KaizenStat is designed around a single unified vocabulary. Every CLI command has a direct, equivalent function in the Python SDK.

| Command | Python API | Purpose |
| :--- | :--- | :--- |
| `kz audit` | `KaizenStat.audit()` | 🔍 Runs a diagnostic sweep (missing values, duplicates, imbalance, dead features). |
| `kz heal` | `KaizenStat.heal()` | 🩹 Clean, impute, parse datetimes, drop IDs, and encode string labels. |
| `kz benchmark` | `KaizenStat.benchmark()` | 🚀 Automatically trains, optimizes, and ranks model pipelines. |
| `kz auto` | `KaizenStat.auto()` | ⚡ Orchestrates the entire pipeline in sequence (Audit ➔ Heal ➔ Benchmark). |
| `kz explain` | `KaizenStat.explain()` | 💬 Generates plain-English diagnostic summaries and model recommendations. |
| `kz codegen` | `KaizenStat.codegen()` | 📝 Generates standalone, dependency-free Python code for the best model. |
| `kz export-model` | `KaizenStat.save_model()` | 💾 Trains the top pipeline and saves it directly to a `.joblib` binary. |
| `kz report` | `KaizenStat.report()` | 📊 Generates a beautiful, interactive HTML profiling report with Chart.js. |
| `kz serve` | `KaizenStat.serve()` | 🌐 Launches a local web dashboard to explore the data and run predictions. |

---

## 💡 Quick Start Guide

### 1. Python SDK Usage

```python
from kaizenstat import KaizenStat
import pandas as pd

# Load your dataset
df = pd.read_csv("dataset.csv")

# 1. Diagnose issues
findings = KaizenStat.audit(df, target="target_column")

# 2. Automatically heal dirty data
clean_df = KaizenStat.heal(df, target="target_column")

# 3. Benchmark models with cross-validation
leaderboard = KaizenStat.benchmark(clean_df, target="target_column")

# 4. Generate standalone code for reproduction
KaizenStat.codegen("dataset.csv", target="target_column", output_path="reproduce.py")
```

### 2. Command Line Interface (CLI)

```bash
# Get quick help and list commands
kz --help

# Run the full pipeline in one command
kz auto dataset.csv --target target_column

# Repair a dataset and save the clean file
kz heal dataset.csv --target target_column -o cleaned_dataset.csv

# Launch a local Streamlit app to preview and test model performance
kz serve dataset.csv --target target_column --port 8501
```

---

## 🧠 Behind the Scenes: Core Engines

### 1. Hardware-Aware Execution
KaizenStat automatically checks your environment using `detect_device()`. It leverages CUDA on Nvidia GPUs and MPS on Apple Silicon (M1/M2/M3 Mac) to accelerate training when optional dependencies (like `xgboost`) are installed.

### 2. Smart Model Selection
The benchmarking engine adjusts its logic dynamically based on the dataset properties:
* **Large Datasets (>100k rows):** Excludes slow estimators (like Gradient Boosting) on standard CPU hosts to prevent compute lockups.
* **High-Cardinality Categoricals:** Optimizes feature preprocessors and prioritizes tree-based models (Random Forests, Gradient Boosting, XGBoost).
* **Float Targets:** Detects values with a continuous numeric profile and switches the entire pipeline to regression mode automatically.

### 3. Automatic Imbalance Correction
During data healing, KaizenStat computes target ratios.

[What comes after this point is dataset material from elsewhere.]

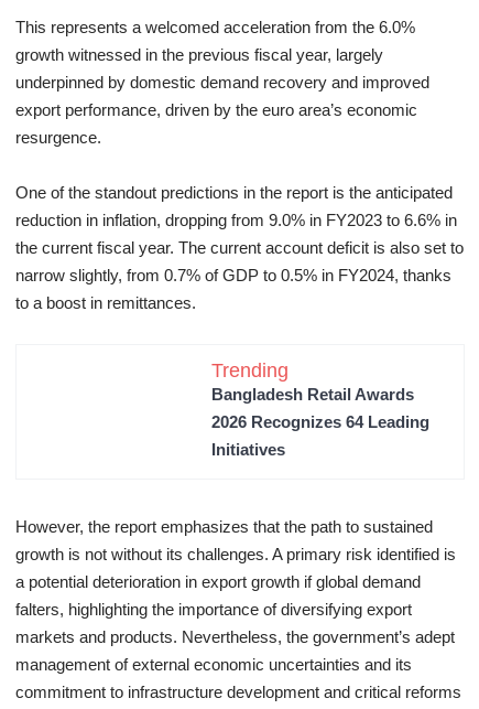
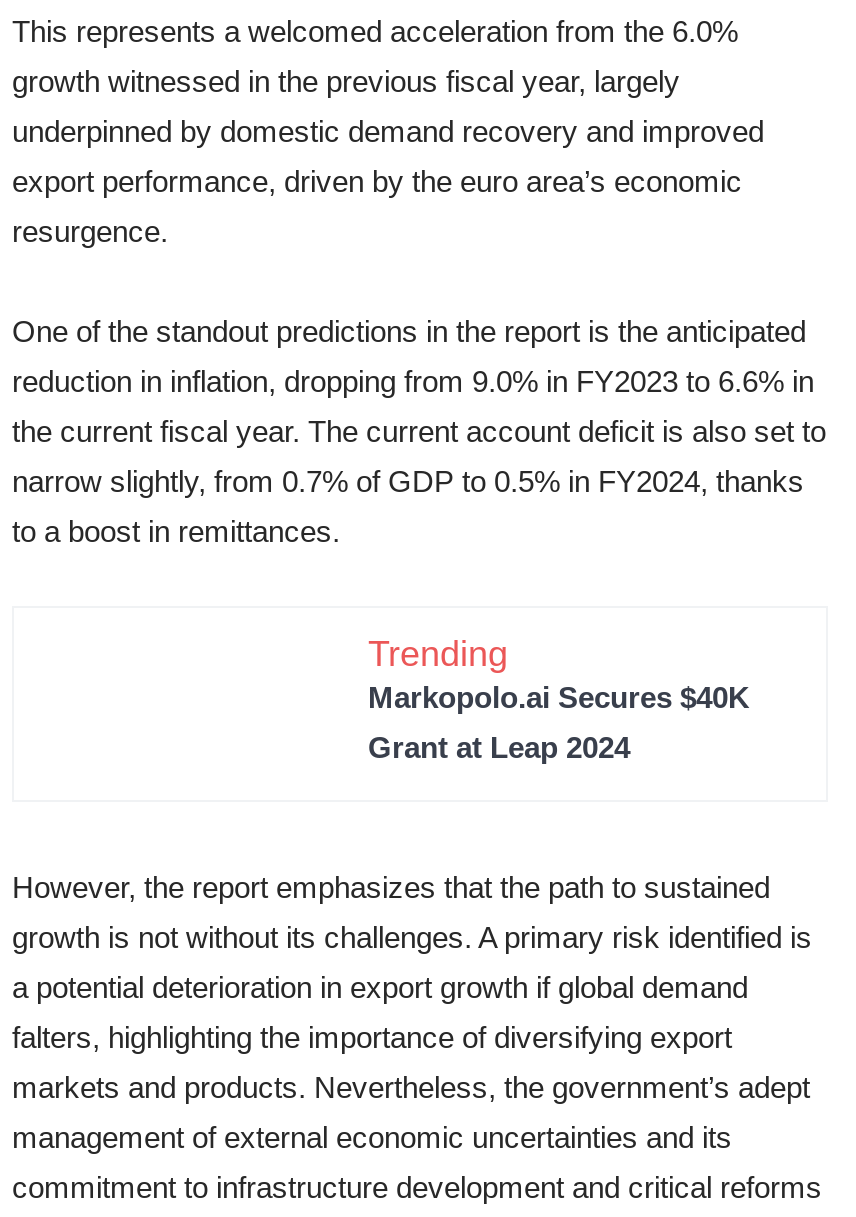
[211,385,429,459] Bangladesh Retail Awards | 2026 Recognizes 64 Leading | Initiatives -> [368,681,750,765] Markopolo.ai Secures $40K | Grant at Leap 2024

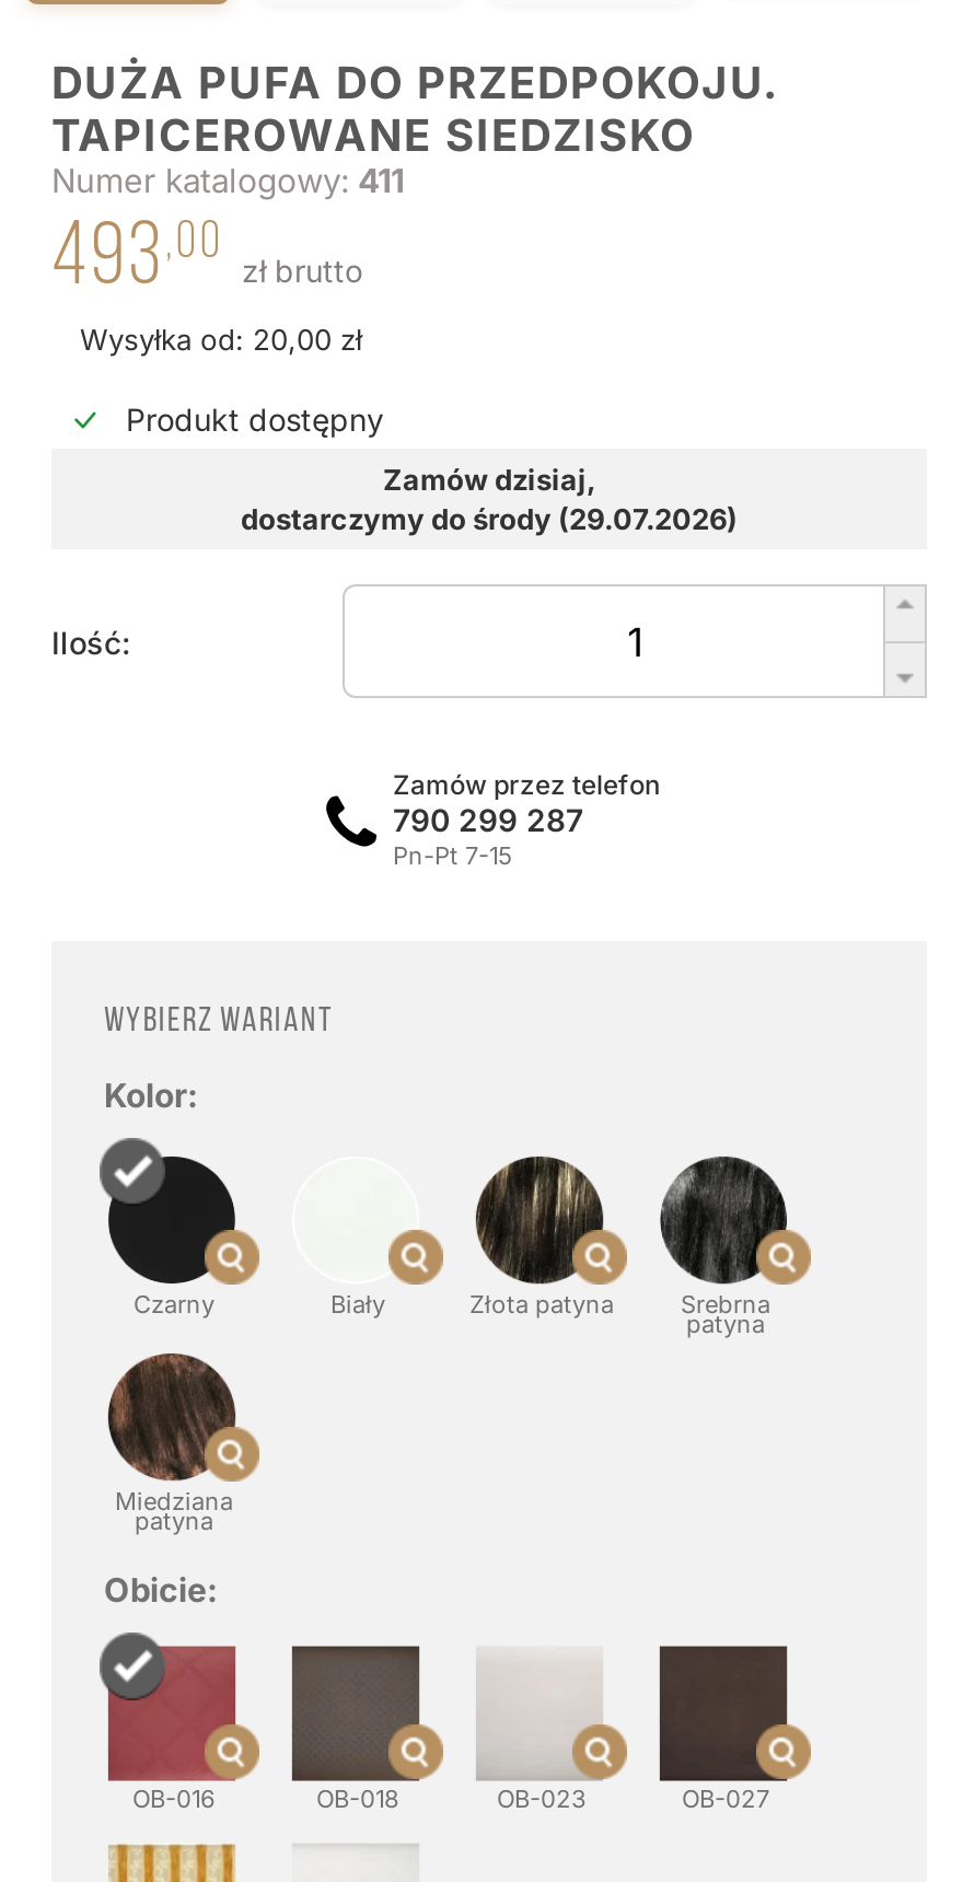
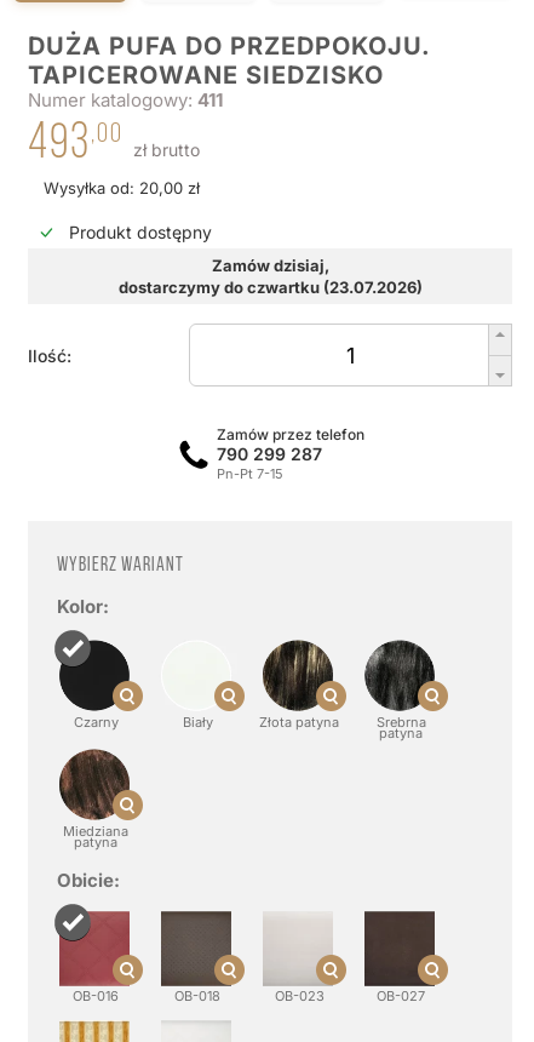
[241,501,738,536] dostarczymy do środy (29.07.2026) -> [118,277,422,297] dostarczymy do czwartku (23.07.2026)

If target class distribution has a skew larger than `65% / 35%`, it adjusts model parameters dynamically (e.g. setting `class_weight="balanced"` in scikit-learn estimators).

---

## 🛠 Developer Guide

### Setting up a local workspace

To contribute or run local enhancements:

1. Clone the repository:
   ```bash
   git clone https://github.com/masuddarrahaman/KaizenStat-Library.git
   cd KaizenStat-Library
   ```
2. Install the package in editable mode with all optional drivers:
   ```bash
   pip install -e ".[all]"
   ```
3. Run tests or validation:
   ```bash
   python3 -m unittest discover -s tests
   ```

---

## 📄 License

Distributed under the MIT License. See `LICENSE` for details.